Any log messages given by the failure

No

Expected/desired behavior

Same orientation coordinate as the input image.

OS and Version?

Windows 7, 8 or 10. Linux (which distribution). macOS (Yosemite? El Capitan? Sierra?) Any OS

Versions

Mention any other details that might be useful


Thanks! We'll be in touch soon.

fsharpn00b commented 3 years ago

Hello @DavidLafond ,

Thank you for letting us know of this issue. I raised it to the service team. Their reply was that the OCR API (that is, the recognize_printed_text/recognize_printed_text_in_stream methods) is being deprecated in favor of the Read API (read/read_in_stream). The documentation is in the process of being updated to reflect this (that is, "OCR" will point to the Read API).

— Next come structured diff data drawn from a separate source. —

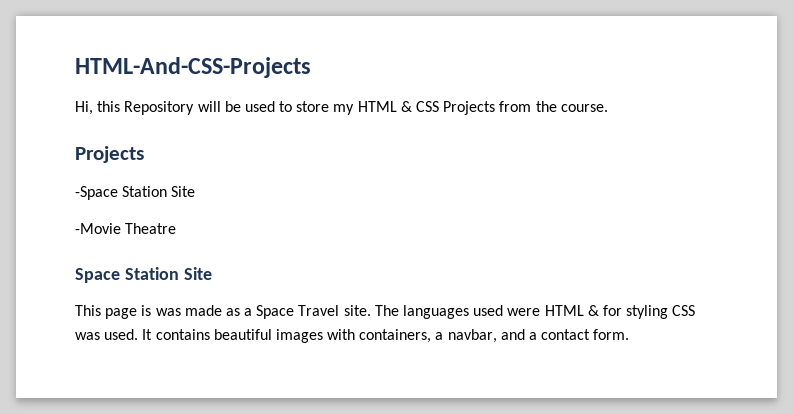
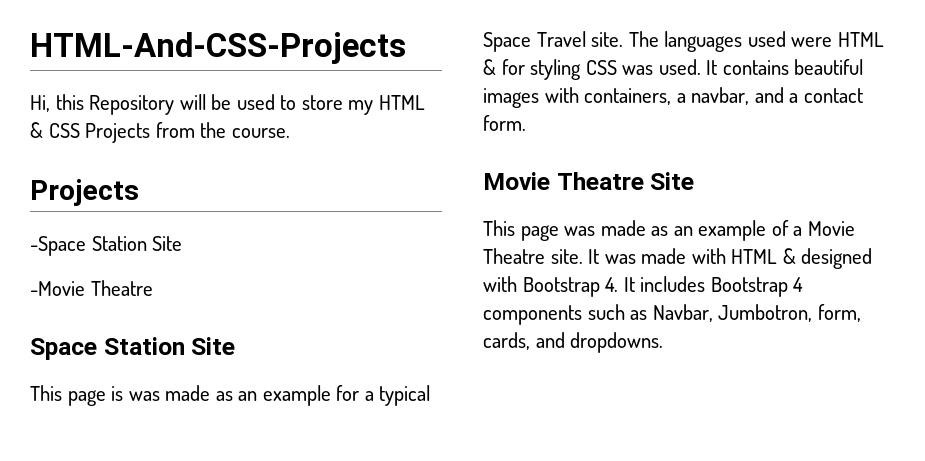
- This page is was made as a Space Travel site.
+ This page is was made as an example for a typical Space Travel site.
+ Movie Theatre Site
+ This page was made as an example of a Movie Theatre site. It was made with HTML & designed with Bootstrap 4. It includes Bootstrap 4 components such as Navbar, Jumbotron, form, cards, and dropdowns.

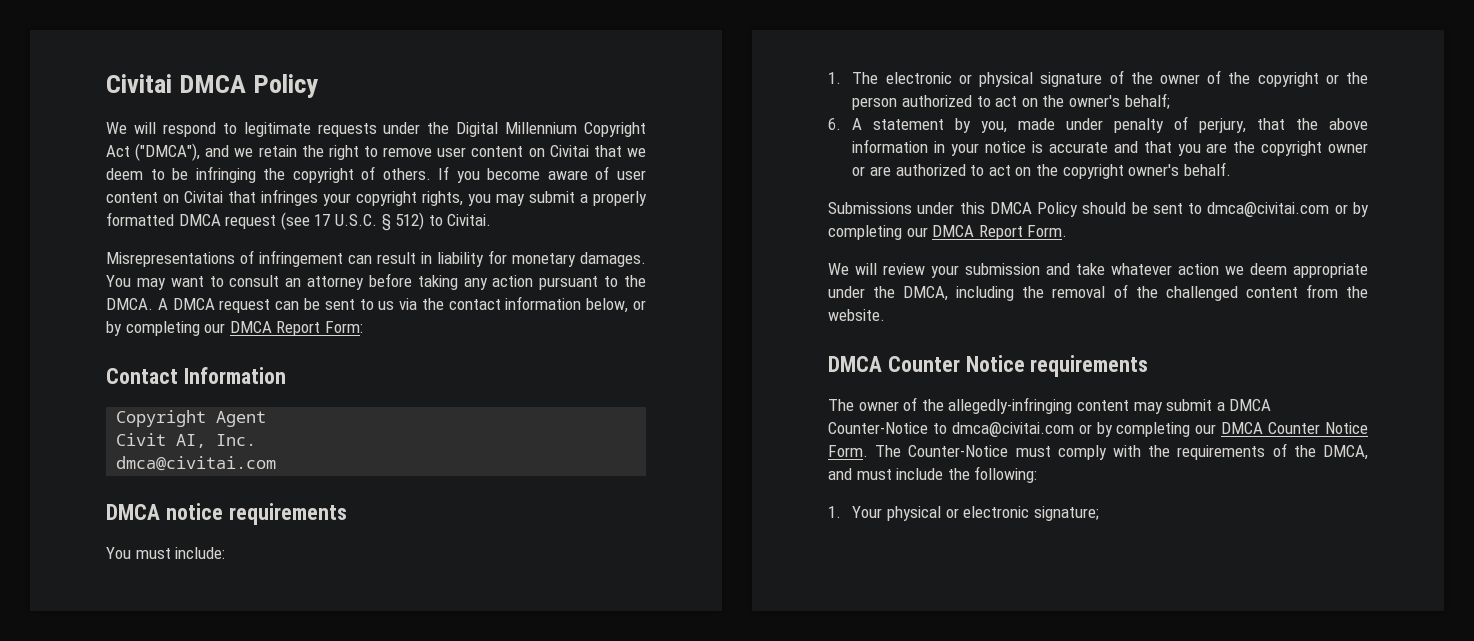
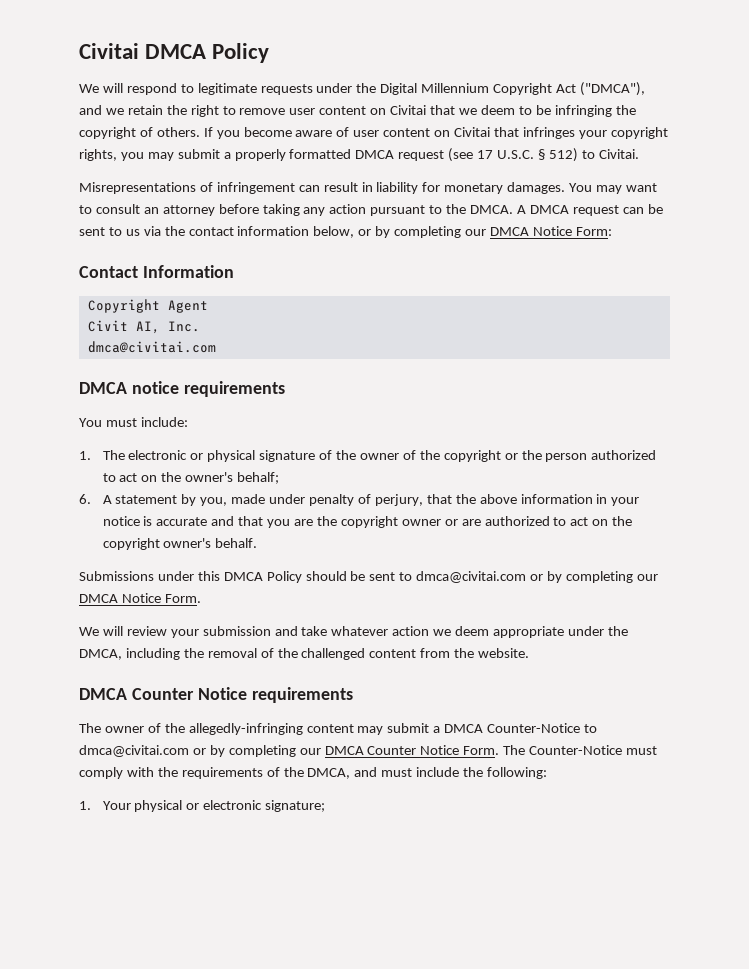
- A DMCA request can be sent to us via the contact information below, or by completing our DMCA Report Form:
+ A DMCA request can be sent to us via the contact information below, or by completing our DMCA Notice Form:
- Submissions under this DMCA Policy should be sent to dmca@civitai.com or by completing our DMCA Report Form.
+ Submissions under this DMCA Policy should be sent to dmca@civitai.com or by completing our DMCA Notice Form.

I'm not sure what is happening with the functionality to correct image orientation in the deprecated methods, so I asked about that. I will let you know what I hear.

fsharpn00b commented 3 years ago

Hello @DavidLafond ,

I heard again from the service team - it looks like changing the image orientation will not be in the Read API. I will now close this issue, but please feel free to reopen it if I can answer any other questions. Thank you! fsharpn00b

DavidLafond commented 3 years ago

Awesome! One last question that is not clear about the read API if you can help me. I have read that the maximum file size is 10,240 x 10,240 Maximum file size of 100MB Maximum of 10megapixels

Can you officially confirm those numbers please, they may be old information and I really need to have the right values :) Thanks

fsharpn00b commented 3 years ago

Hello @DavidLafond,

I sincerely apologize for not replying to this sooner as I was not aware of your reply. I have passed your question on to the service team.

According to this page: https://docs.microsoft.com/en-us/azure/cognitive-services/computer-vision/overview-ocr the maximum values are file size 50 MB (6 MB for the free tier) and dimensions at least 50 x 50 pixels and at most 10000 x 10000 pixels.

I will let you know what I hear from the service team and I will update that page if needed. If you get a chance, can you tell me where you read about the values you mentioned? If those are from one of our doc pages, it might need updating as well.

Thank you! fsharpn00b

fsharpn00b commented 3 years ago

Reopening until new question is answered.

fsharpn00b commented 3 years ago

Hello @DavidLafond ,

I apologize for the slow reply. I just heard from the service team and they confirm the image requirements provided on https://docs.microsoft.com/en-us/azure/cognitive-services/computer-vision/overview-ocr#input-requirements are correct: · Supported file formats: JPEG, PNG, BMP, PDF, and TIFF · For PDF and TIFF files, up to 2000 pages (only first two pages for the free tier) are processed. · The file size must be less than 50 MB (6 MB for the free tier) and dimensions at least 50 x 50 pixels and at most 10000 x 10000 pixels.

I will close this issue again for now but please feel to reopen if you have other questions. Thank you!